• Work instruction: From the records below, copy out exactly the lines from the one containing "#a16207 -> #6d28d9" to the one containing "font-size: 39px ->", both included. Add nothing else.

[Raw data Boundary: Start]

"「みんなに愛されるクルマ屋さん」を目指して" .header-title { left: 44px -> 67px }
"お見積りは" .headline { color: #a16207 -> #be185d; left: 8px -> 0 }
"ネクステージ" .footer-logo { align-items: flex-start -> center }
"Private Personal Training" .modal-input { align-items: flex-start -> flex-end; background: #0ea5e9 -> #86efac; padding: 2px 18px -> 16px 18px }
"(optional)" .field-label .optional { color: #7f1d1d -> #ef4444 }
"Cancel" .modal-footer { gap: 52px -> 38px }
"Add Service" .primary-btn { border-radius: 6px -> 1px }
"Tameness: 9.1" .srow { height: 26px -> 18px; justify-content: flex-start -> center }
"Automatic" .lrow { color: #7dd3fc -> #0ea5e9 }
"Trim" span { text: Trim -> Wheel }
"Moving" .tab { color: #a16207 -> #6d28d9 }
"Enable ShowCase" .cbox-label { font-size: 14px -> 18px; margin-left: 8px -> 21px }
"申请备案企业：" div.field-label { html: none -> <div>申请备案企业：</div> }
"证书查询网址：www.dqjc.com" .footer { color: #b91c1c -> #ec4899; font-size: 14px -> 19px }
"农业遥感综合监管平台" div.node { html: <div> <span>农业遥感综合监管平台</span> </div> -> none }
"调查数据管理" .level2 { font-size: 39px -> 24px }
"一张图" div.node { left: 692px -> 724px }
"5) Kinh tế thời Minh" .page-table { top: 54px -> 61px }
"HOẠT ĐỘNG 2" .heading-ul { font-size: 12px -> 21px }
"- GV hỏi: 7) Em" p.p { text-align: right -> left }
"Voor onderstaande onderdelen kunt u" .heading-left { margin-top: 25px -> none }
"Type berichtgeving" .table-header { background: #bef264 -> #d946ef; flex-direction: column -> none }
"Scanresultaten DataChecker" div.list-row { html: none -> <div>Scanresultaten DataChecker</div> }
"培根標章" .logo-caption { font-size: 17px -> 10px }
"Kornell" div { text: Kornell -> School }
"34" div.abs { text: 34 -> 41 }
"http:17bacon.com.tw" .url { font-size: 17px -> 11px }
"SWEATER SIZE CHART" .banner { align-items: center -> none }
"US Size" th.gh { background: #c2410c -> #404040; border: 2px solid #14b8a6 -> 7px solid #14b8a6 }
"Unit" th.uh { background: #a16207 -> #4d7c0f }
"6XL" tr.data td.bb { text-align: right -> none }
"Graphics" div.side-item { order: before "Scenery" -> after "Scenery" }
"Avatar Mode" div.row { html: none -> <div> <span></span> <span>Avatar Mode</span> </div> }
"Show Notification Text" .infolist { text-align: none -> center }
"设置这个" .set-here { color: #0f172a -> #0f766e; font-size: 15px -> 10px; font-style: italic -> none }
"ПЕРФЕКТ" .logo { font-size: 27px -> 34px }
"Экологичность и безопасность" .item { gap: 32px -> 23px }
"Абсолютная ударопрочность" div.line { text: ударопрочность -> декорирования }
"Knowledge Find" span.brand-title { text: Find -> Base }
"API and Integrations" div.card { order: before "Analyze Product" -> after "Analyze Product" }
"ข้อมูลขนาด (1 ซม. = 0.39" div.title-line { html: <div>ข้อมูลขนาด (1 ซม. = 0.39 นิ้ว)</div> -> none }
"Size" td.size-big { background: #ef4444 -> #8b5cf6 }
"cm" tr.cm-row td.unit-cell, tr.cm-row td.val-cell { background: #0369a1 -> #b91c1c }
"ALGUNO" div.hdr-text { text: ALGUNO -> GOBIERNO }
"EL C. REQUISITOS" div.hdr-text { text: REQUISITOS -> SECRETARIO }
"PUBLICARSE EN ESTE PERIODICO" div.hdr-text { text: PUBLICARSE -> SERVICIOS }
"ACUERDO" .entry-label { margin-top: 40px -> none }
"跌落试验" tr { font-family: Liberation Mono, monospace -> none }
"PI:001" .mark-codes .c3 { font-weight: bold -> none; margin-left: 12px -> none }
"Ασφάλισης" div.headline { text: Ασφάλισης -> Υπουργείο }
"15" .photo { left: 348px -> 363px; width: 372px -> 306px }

[Raw data Boundary: End]

• Response to the task:
"Moving" .tab { color: #a16207 -> #6d28d9 }
"Enable ShowCase" .cbox-label { font-size: 14px -> 18px; margin-left: 8px -> 21px }
"申请备案企业：" div.field-label { html: none -> <div>申请备案企业：</div> }
"证书查询网址：www.dqjc.com" .footer { color: #b91c1c -> #ec4899; font-size: 14px -> 19px }
"农业遥感综合监管平台" div.node { html: <div> <span>农业遥感综合监管平台</span> </div> -> none }
"调查数据管理" .level2 { font-size: 39px -> 24px }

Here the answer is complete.